With the new government sworn in, 200 protesters continue their sit-in outside the cabinet building. They have various demands, but two common motives: anger towards the ruling military council and rejection of its newly appointed government led by Prime Minister Kamal al-Ganzouri, who hails from the Mubarak era.
After Ganzouri’s appointment on 24 November, Tahrir protesters, who have been staging a sit-in in the square for almost three weeks, took their grievances to the cabinet building. Not only do they oppose the ruling council and Ganzouri’s appointment, but they also seek to empty Tahrir of protesters in order to allow traffic to return to normal and avoid alienating ordinary Egyptians.

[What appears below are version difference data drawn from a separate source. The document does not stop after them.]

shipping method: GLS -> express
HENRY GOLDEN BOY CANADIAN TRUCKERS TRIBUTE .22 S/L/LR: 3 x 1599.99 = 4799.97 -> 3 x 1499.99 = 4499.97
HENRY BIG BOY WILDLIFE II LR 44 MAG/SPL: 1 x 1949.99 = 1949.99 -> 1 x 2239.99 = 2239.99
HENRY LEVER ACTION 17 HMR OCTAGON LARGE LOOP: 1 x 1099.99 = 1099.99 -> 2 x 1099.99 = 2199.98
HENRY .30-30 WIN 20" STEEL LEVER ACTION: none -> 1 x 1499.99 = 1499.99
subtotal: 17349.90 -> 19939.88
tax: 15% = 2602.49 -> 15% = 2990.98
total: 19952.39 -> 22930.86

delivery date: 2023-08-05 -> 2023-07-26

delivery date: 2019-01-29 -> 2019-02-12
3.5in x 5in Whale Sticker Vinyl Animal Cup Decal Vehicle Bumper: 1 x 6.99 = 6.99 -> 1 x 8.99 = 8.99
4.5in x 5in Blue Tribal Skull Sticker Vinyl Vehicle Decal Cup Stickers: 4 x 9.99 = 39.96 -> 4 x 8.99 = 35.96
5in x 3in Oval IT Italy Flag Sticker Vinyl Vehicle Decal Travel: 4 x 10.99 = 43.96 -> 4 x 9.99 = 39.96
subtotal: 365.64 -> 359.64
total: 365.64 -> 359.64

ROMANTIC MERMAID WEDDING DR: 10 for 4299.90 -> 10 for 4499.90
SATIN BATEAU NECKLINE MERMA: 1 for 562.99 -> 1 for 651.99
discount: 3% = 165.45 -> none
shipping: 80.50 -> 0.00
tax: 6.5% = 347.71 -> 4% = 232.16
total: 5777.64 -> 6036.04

“We moved here because the military council succeeded in dividing the Egyptian people. It was like Tahrir is a different country,” says Sharif Abdel Moneim, member of the Youth for Justice and Freedom Movement, who is taking part in the sit-in.
Some of those outside the cabinet building were injured in the revolution. Their violent dispersal, along with their families, from the square on 19 November mobilized tens of thousands to join the sit-in.
Such protesters are uninterested in the message conveyed by the big banner at the entrance of the sit-in calling for an end to military rule. They want medical care and employment for the revolution’s injured, who, despite the announcement of a state fund to support them, deny having received any help up to now.
“We are waiting for Ganzouri to tell us something that will bring us some relief; we’re not asking for the impossible,” says Gamal Abdel Aziz, a shop owner, who took part in the sit-in with his son Ahmed. Ahmed was shot in the foot when the Tahrir sit-in was attacked on 9 April.
In front of the cabinet, coffins representing the 44 martyrs who fell in the November clashes line the street.
“Look at this casket behind you. Today, it has the name of Bahaa al-Senousy on it, tomorrow it could have mine,” says Mohamed Fares, an activist participating in the sit-in. He pointed to the symbolic display, which was made in tribute to an Alexandrian activist who was shot dead in front of the offices of the Somouha Security Directorate on 20 November.
Despite their small number, those taking part in the cabinet sit-in appear well organized. Fares is one of three spokespersons the protesters have elected to speak on their behalf.
While some organized groups — such as the April 6 Youth Movement, the Youth for Justice and Freedom, and the Revolutionary Socialists — are participating in the protest, it is mostly sustained by people who are either seeking individual rights, or pushing for a political demand they feel has been abandoned by organized political forces: namely, the military’s removal from political power.
As the newly appointed prime minister affirms that he intends to enter his office following the swearing-in ceremony for new ministers, some protesters say they do not aim at keeping the prime minister out. Others are resolved not to let him through.
“The only way that Ganzouri is going to get into his office is on a military truck after it runs over us all,” says Fares.